Drug court case manager approved in Chippewa County


Chippewa County (WQOW) - The Chippewa County Board has approved new help in the county's fight against drug addiction.

On Tuesday, the board approved a full-time case manager to handle a surge in their drug court caseload. As News 18 reported in late July, Chippewa County has seen more than 250 felony cases related to methamphetamine in 2017. The problem as affected the county's youngest citizens as well, with 140 children already removed from their homes this year.

The county hopes a case manager will be able to focus their full attention on the growing problem.

Chippewa County (WQOW) - It's a problem that is becoming all too familiar in our area, and leaders in Chippewa County are trying to figure out how to curb the epidemic. The number of felony arrests in Chippewa County has skyrocketed in 2017, and officials told News 18 most of them are drug related. 
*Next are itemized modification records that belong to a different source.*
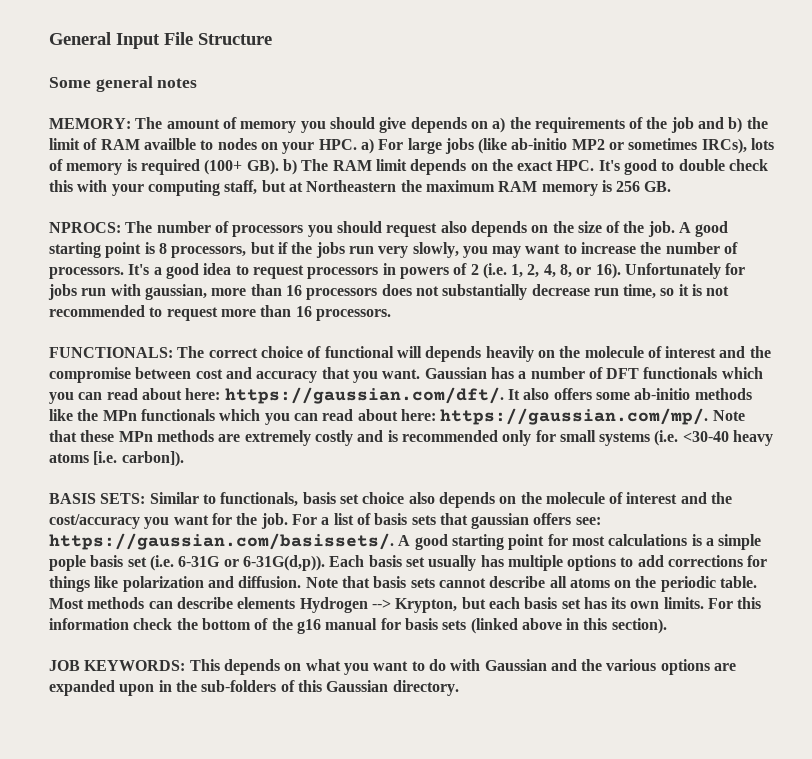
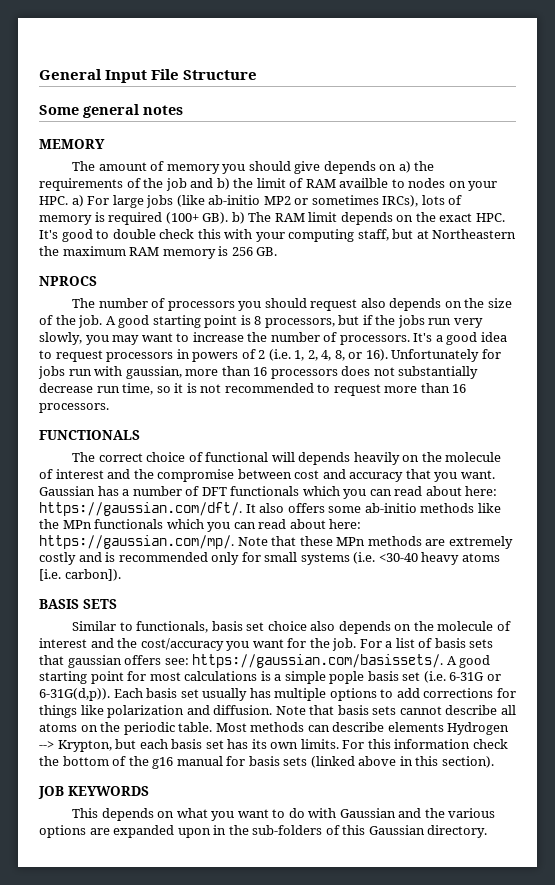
- MEMORY: The amount of memory you should give depends on a) the requirements of the job and b) the limit of RAM availble to nodes on your HPC. a) For large jobs (like ab-initio MP2 or sometimes IRCs), lots of memory is required (100+ GB). b) The RAM limit depends on the exact HPC. It's good to double check this with your computing staff, but at Northeastern the maximum RAM memory is 256 GB.
+ MEMORY
+ The amount of memory you should give depends on a) the requirements of the job and b) the limit of RAM availble to nodes on your HPC. a) For large jobs (like ab-initio MP2 or sometimes IRCs), lots of memory is required (100+ GB). b) The RAM limit depends on the exact HPC. It's good to double check this with your computing staff, but at Northeastern the maximum RAM memory is 256 GB.
- NPROCS: The number of processors you should request also depends on the size of the job.
+ NPROCS
+ The number of processors you should request also depends on the size of the job.
- FUNCTIONALS: The correct choice of functional will depends heavily on the molecule of interest and the compromise between cost and accuracy that you want.
+ FUNCTIONALS
+ The correct choice of functional will depends heavily on the molecule of interest and the compromise between cost and accuracy that you want.
- BASIS SETS: Similar to functionals, basis set choice also depends on the molecule of interest and the cost/accuracy you want for the job.
+ BASIS SETS
+ Similar to functionals, basis set choice also depends on the molecule of interest and the cost/accuracy you want for the job.
- JOB KEYWORDS: This depends on what you want to do with Gaussian and the various options are expanded upon in the sub-folders of this Gaussian directory.
+ JOB KEYWORDS
+ This depends on what you want to do with Gaussian and the various options are expanded upon in the sub-folders of this Gaussian directory.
Four hundred people have been charged with felonies in Chippewa County already this year. That number wasn't reached until at least September every year for the past decade. So what's changed?

"Methamphetamine seems to be the number one drug case that we have and it seems to be that everything else, at least 60-70 percent of the cases seem to be related to that as well," said District Attorney Wade Newell.

In fact, the problem has gotten so bad, it is part of the reason behind changes proposed within the county. Administrators are seeking to add a full-time case manager to focus on the drug court case load, a problem the county is prepared to handle for the long haul.

"It would be nice if we didn't have to have this type of epidemic," said County Administrator Frank Pascarella. "We'll never get rid of drugs, but when you have the epidemic that we have, be it meth, be it heroin, be it prescription drugs."

The problem is becoming a sad reality for children as well, as 140 kids have been taken out of their homes in the county this year already.

"In my understanding from speaking to Human Services is that 80 percent of those are meth related as well," Newell said. "So, they will go into a house and what they do then is a lot of times hair follicle testing of the children and then the children are testing positive for second hand exposure as if they were just using the drug themselves."

Only 130 children were taken into protective services all of last year in Chippewa County, so we have already eclipsed that number just past half way through the year.

Newell said the county now even has a second prosecutor handling drug cases for the first time. The problem is just too large for one person he said.